If there’s constant churn, you pay through the nose in recruitment, training and the mistakes that come with too many new staff and the total loss of corporate memory.
It’s counter-productive to fight wage pressure with inflammatory tricks like these. It draws attention to you, and unions will get involved. Because you pretty much asked for it.
Declining membership means unions are looking for wins to prove their relevance. It’s like the old joke about the lion and the running shoes: if you’re known as the most shameless employer in your industry, among all your competitors you’ll be the one they’ll come for. So you can add big legal bills to the money you won’t save.

I’ve known a few business owners with the Mantle mentality. I think part of the problem is they love winning every situation. Every conflict, no matter how minor, is a chance to show what a big strong business winner they are. Staff want more money? Over my dead body. Customers want an extra wedge of lemon on their fish? Fuck those freeloaders, do they think we’re MADE OF LEMONS?

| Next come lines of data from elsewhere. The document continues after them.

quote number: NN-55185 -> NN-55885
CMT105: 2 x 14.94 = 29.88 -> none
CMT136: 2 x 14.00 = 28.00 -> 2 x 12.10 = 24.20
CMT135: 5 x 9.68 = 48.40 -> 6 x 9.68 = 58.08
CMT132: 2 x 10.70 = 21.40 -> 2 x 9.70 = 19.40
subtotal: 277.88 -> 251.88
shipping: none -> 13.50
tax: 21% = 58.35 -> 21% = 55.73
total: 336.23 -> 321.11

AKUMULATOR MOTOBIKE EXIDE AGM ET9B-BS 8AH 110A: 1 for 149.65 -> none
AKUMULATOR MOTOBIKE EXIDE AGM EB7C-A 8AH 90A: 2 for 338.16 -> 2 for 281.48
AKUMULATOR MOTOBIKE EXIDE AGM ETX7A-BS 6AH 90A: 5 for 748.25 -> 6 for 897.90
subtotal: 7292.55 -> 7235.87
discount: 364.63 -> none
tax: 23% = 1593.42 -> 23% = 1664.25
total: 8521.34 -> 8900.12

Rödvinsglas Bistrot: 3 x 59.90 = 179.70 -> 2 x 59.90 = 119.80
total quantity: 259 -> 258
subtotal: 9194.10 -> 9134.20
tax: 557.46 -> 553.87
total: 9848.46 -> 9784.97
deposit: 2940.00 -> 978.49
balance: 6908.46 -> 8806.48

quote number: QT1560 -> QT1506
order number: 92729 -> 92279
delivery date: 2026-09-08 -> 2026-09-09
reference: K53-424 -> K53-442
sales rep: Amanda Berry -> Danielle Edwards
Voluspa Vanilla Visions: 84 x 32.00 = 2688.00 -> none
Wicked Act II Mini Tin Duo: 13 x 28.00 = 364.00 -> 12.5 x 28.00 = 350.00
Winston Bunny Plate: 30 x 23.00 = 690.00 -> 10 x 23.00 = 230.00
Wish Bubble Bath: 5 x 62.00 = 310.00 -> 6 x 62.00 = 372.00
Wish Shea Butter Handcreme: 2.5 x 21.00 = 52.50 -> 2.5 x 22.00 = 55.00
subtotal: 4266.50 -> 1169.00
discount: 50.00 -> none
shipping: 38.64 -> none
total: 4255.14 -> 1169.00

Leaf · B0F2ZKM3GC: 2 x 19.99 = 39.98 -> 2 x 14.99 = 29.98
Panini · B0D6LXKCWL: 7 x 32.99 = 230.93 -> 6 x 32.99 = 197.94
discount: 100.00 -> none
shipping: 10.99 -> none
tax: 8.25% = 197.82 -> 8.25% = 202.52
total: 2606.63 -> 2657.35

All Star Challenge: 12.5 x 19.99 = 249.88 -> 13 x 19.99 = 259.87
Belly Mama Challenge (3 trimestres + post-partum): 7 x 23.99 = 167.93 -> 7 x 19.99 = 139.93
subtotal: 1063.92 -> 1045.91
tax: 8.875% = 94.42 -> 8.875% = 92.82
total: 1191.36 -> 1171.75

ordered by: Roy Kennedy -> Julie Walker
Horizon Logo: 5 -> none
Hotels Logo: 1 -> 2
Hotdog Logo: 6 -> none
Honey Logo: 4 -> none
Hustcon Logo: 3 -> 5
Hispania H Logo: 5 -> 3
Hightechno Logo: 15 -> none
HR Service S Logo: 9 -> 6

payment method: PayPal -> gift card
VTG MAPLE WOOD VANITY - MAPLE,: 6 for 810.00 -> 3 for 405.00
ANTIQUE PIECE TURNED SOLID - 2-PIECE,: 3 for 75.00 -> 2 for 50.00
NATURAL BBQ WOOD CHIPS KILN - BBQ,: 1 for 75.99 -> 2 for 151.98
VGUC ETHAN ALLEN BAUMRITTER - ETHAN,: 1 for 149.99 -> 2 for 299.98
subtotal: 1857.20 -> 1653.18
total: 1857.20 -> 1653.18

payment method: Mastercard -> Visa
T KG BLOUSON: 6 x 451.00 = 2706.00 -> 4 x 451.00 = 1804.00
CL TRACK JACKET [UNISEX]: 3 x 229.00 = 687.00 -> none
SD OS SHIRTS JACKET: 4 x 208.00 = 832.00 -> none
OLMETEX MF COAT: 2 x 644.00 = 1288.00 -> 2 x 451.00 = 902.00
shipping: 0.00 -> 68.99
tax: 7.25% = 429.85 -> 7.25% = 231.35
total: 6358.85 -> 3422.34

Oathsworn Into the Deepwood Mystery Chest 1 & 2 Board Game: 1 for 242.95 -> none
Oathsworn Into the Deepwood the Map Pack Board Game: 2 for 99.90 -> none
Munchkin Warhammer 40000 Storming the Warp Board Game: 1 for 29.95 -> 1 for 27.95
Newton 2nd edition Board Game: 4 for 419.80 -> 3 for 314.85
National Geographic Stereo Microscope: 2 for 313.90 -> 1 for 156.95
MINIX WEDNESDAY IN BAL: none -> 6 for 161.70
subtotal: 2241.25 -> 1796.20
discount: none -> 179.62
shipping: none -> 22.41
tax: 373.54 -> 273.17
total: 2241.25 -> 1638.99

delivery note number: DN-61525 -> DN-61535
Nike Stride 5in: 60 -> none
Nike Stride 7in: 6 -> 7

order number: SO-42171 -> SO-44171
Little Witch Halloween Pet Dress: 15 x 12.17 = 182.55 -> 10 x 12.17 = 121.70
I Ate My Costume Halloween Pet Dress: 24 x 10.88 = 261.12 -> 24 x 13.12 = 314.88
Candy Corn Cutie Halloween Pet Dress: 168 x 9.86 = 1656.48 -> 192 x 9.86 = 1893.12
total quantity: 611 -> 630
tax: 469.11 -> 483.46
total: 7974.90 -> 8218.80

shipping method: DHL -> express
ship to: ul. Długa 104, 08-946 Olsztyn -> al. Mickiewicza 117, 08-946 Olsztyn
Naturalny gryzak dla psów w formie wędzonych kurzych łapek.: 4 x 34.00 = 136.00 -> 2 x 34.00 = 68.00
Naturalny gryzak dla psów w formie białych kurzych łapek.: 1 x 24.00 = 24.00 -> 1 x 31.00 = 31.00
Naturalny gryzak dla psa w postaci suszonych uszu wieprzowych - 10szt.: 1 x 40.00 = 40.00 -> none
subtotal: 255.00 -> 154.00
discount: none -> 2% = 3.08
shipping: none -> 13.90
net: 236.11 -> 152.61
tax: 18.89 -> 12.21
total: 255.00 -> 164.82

It creates a perception within the business that everyone’s your enemy and you do whatever it takes to win. And before you know it there’s your HR boss in the Fin Review in the same paragraph as the cops.
Don’t get me wrong, even when you generally love your staff, some of them will stretch your patience to snapping point. You can’t let this colour your overall approach. The problem with the Mantle mindset, and with most big-business process, is that they design systems around the worst staff and the worst customers.
When they apply it to their best staff and customers, the ones who generate most of the profit, they go elsewhere.
To businesses like yours, where you treat your staff better. Well done you.
Story update Wed Feb 1: ol HR mate has been referred to the police.